Time:09:30, March 11, 2024
Venue: Rm. 503, School of Electronics and Information Engineering
Topic: Multimodal information fusion perception and environmental understanding for autonomous driving
Currently, with the rapid development of electrification and intelligence in the automotive industry, research in the field continues to receive significant attention. Some intelligent driver-assistance functions have already been implemented and put into mass production. However, to achieve fully autonomous driving, vehicles still need more detailed and high-speed perception of their surrounding environment, in order to effectively plan travel paths based on actual road conditions. This lecture specifically introduces current research status, hotspots, and future trends in environmental understanding for autonomous driving. It will mainly discuss the latest developments and market demands in research directions such as real-time perception lightweight deep learning models based on 3D LiDAR point cloud, semantic segmentation, and unknown obstacle detection.
Organizer:
Office of Science and Technology Administration
Lecturer: Zhang Bin
In August 2011, Zhang obtained bachelor’s degree from Harbin Engineering University, and in March 2017, he got Ph.D. in Engineering from the University of Electro-Communications in Japan. From April 2017 to March 2018, he worked at Nissan Motor Co. Ltd.
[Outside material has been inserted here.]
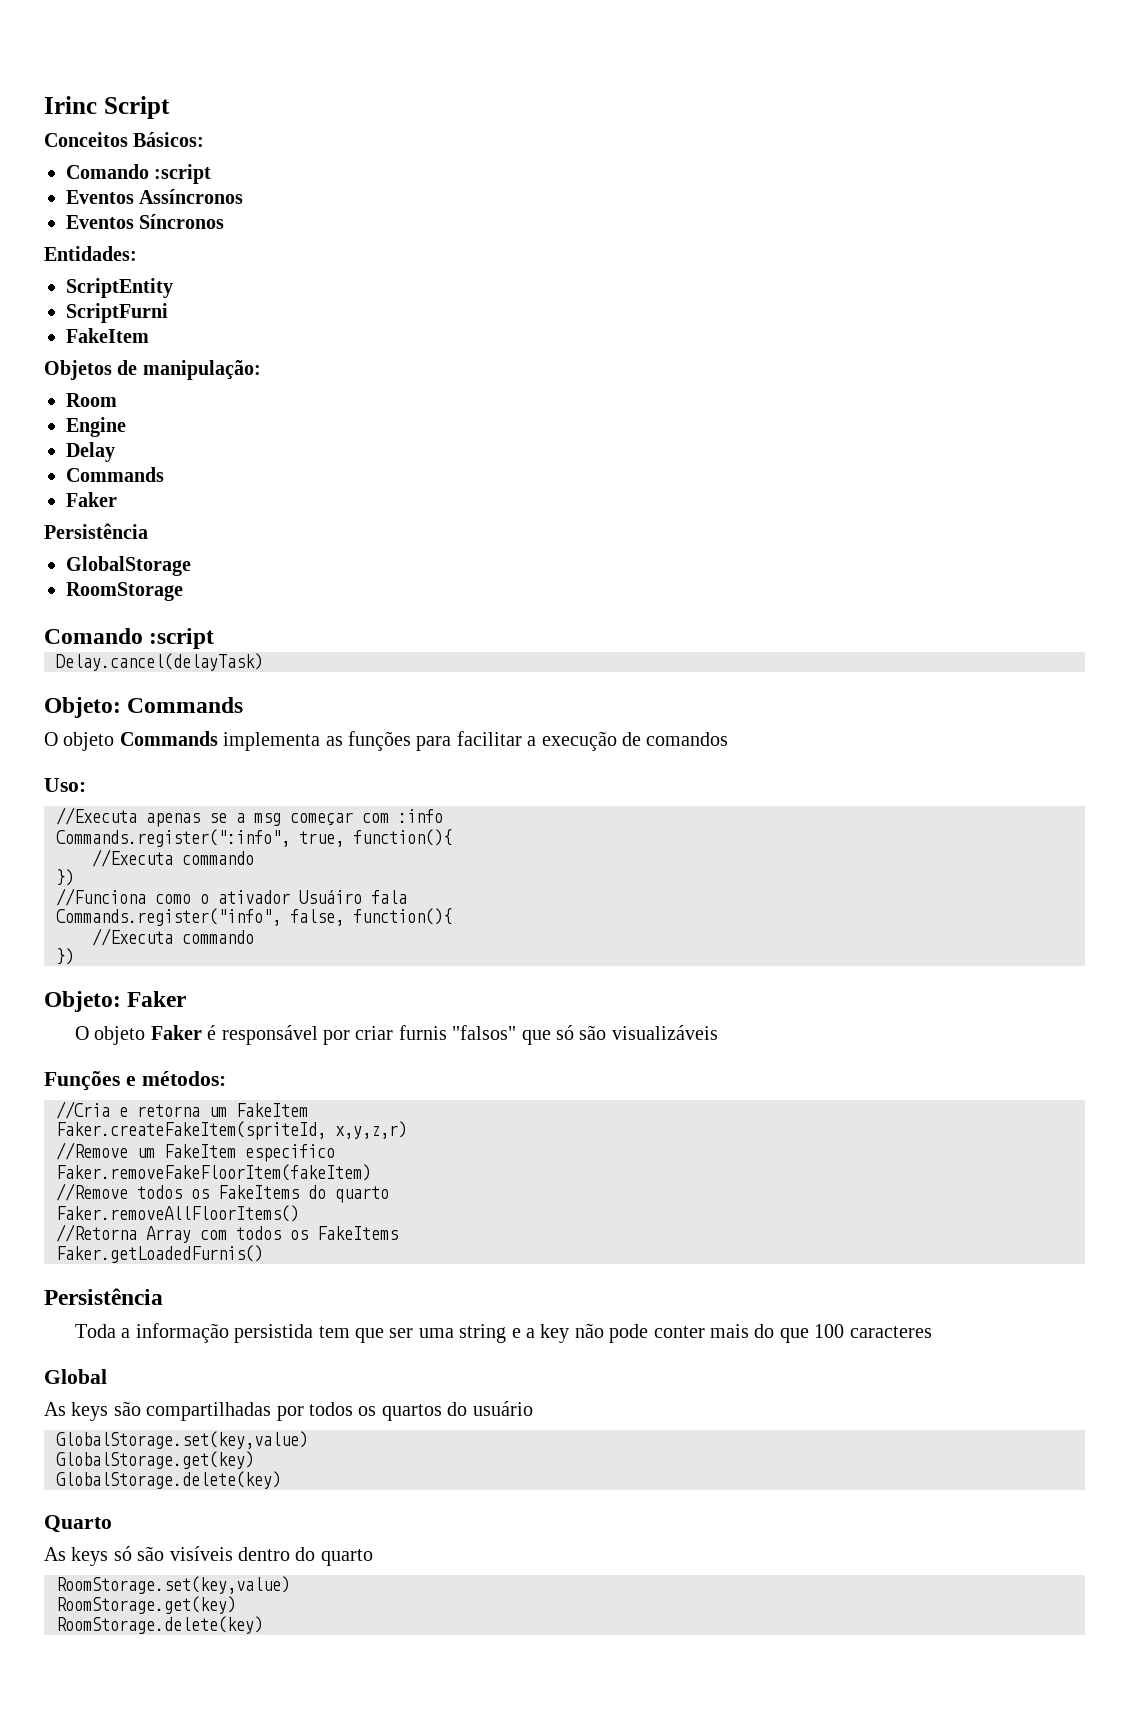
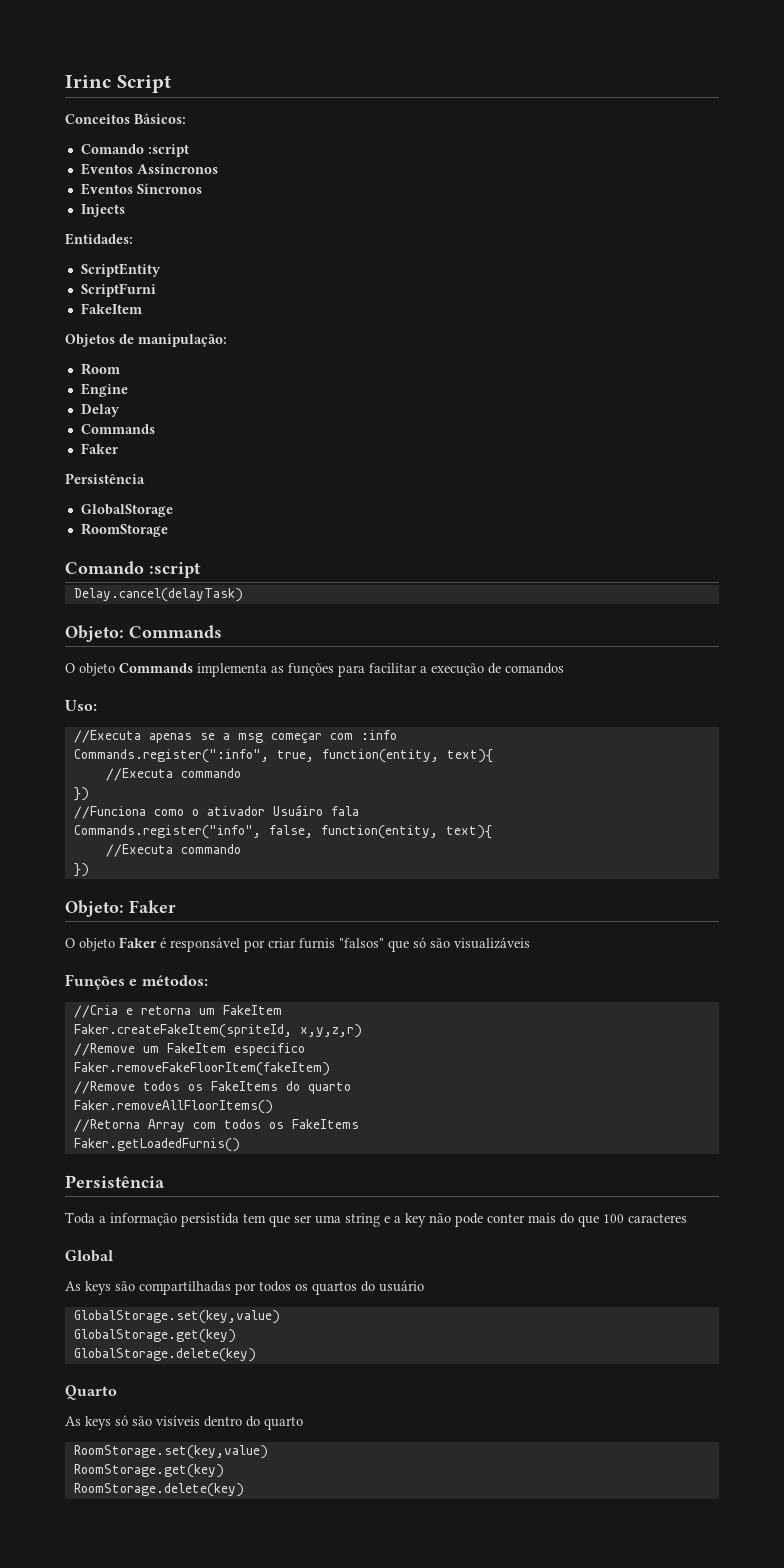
(225, 221) none -> [80,204,125,217] // Injects
[353,829,452,846] function(){ -> [321,749,493,763] function(entity, text){
[353,908,452,925] function(){ -> [320,825,492,839] function(entity, text){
Since April 2018, he has been working at Faculty of Engineering at Kanagawa University as associate professor, and head of the Intelligent Machinery Research Lab in Department of Mechanical Engineering. Zhang has published more than 110 papers, including over 50 papers indexed in SCIE and EI. He received the Best Paper awards at international conferences such as EAI6GN2023, ICDSP2022, and ICSR206. Zhang is also a member of IEEE, IEICE, Japan Society of Electrical Engineers, the Robotics Society of Japan, and the Japan Society of Mechanical Engineers.